26 abr 2014

A NADIE LE AMARGA UN DULCE

          Entró en casa con la emoción contenida de aquel que prepara una sorpresa. Se descalzó y dejó sus zapatos en la entrada para no hacer crujir el suelo de tarima y depositó las llaves sobre una pila de revistas para amortiguar su tintineo. Avanzó de puntillas hasta la cocina asegurándose de no vislumbrar ninguna silueta en la oscuridad de su salón. Como había esperado, allí no había nadie. Ella estaría durmiendo. Era demasiado tarde para no encontrarla en casa, y demasiado pronto para que estuviera despierta; no acostumbraba a madrugar los sábados, y menos un día como aquél. Casi podía escuchar su respiración contra la almohada a través de la puerta entreabierta del dormitorio. Sí, ella estaba allí tumbada. Acurrucada probablemente con las rodillas dentro del jersey del pijama. Siempre le había enternecido su forma de hacerse un ovillo. Quizás, fantaseó, se hubiera acostado en su lado de la cama para notar su presencia aun creyéndolo tan lejos.
          Depositó la bolsa en la mesa de la cocina y extrajo el pequeño paquete. Poco a poco y en absoluto silencio desenvolvió la tartaleta de manzana que había comprado en la cafetería del aeropuerto. La sostuvo entre sus manos, aún estaba caliente, y se permitió aspirar su acaramelado aroma. Aquel olor le recordaba a ella. A aquellas mañanas en el colegio mayor en las que ambos se miraban cómplices, mientras degustaban el desayuno cada uno en una punta de la mesa.
          Del bolsillo de su camisa sacó una vela. Era un milagro que permaneciese todavía entera después de tantas horas de vuelo. La hincó en medio de la tartaleta y avanzó hacia la habitación. La puerta chirrió al ser empujada sin llegar afortunadamente a despertarla. A punto estaba ya de sentarse junto a ella en la cama cuando cayó en la cuenta de que debería haber encendido la vela. Miró a su alrededor y creyó encontrar un encendedor en la mesita junto a la cama. El parpadeo de la vela al encenderse iluminó tenuemente la habitación y pudo ver su pelo enmarañado cubriéndole parcialmente la cara. Respiraba profundamente y parecía esbozar con su cara una sonrisa mientras dormía. Se veía feliz. Tanto que por un momento casi prefirió esperar al desayuno y dejarla dormir hasta entonces. Pero estaba excitado, y también exhausto; no creía poder aguantar despierto hasta el amanecer. Además, ella estaría encantada de volver a verlo después de tanto tiempo. Iba a ser una sorpresa de las que no se olvidan.
          Así pues, se dejó caer sobre el colchón detrás de ella, lentamente para evitar asustarla, pero con el firme propósito de despertarla. Pasaron unos segundos hasta que advirtió su presencia. Sintió que abría los ojos a pesar de tenerla de espaldas. Él tosió, y su carraspeo sirvió de señal a ella para darse la vuelta. De pronto se halló, aún somnolienta, frente a una brillante luz que parecía emitir un pequeño pastel de manzana. Conocía al hombre que lo sostenía entre sus manos y una gran sonrisa inundó su rostro. Él también sonreía, debatiéndose quizás entre permanecer callado o romper el silencio de la noche con un “te quiero” o un “felicidades”.
          Una lágrima rodó por la mejilla de ella y cayó sobre la almohada. Nunca habían necesitado palabras para hacerse saber lo que sentían. Y fue precisamente por eso por lo que él pudo notar una mueca amarga en la expresión de su pareja. Aquella lágrima, que en un primer momento se le antojó de pura felicidad, parecía ahora tener otro significado.

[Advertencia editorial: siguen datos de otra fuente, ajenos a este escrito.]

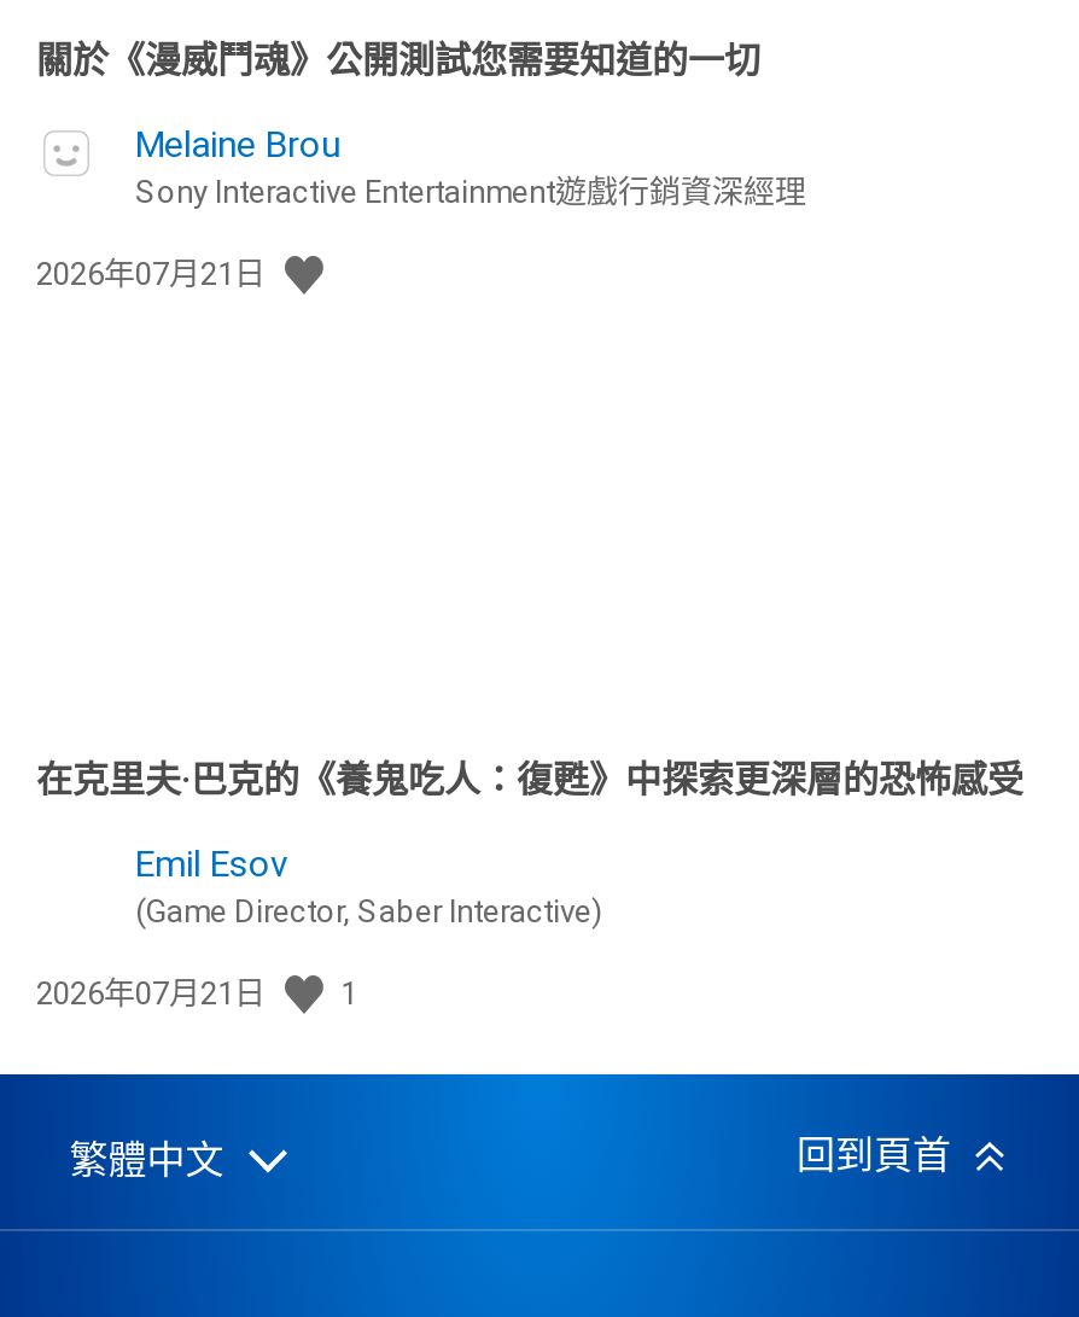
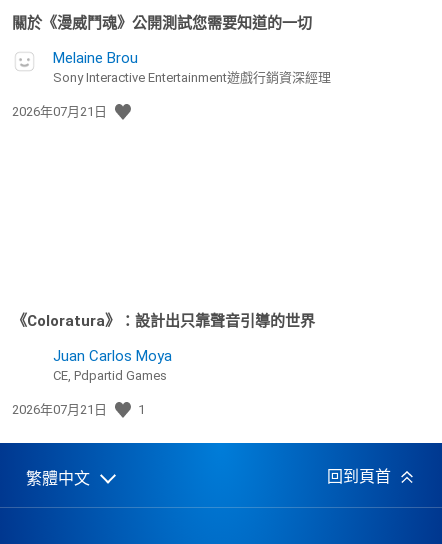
[36,757,1023,800] 在克里夫·巴克的《養鬼吃人：復甦》中探索更深層的恐怖感受 -> [12,312,315,330] 《Coloratura》：設計出只靠聲音引導的世界
[135,841,603,928] Emil Esov | (Game Director, Saber Interactive) -> [53,346,172,382] Juan Carlos Moya | CE, Pdpartid Games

          El silencio de la noche lo rompió la cisterna al vaciarse, al otro lado de la puerta del baño. Se percató de que aún apretaba el mechero con su mano y se volvió hacia la mesita donde lo había encontrado. De un paquete de tabaco asomaban varios cigarrillos. Retorcidos en el cenicero otros dos humeaban todavía. Sin mediar siquiera palabra, hombre y mujer se miraron, ahora ya con los ojos inundados, ambos, en lágrimas.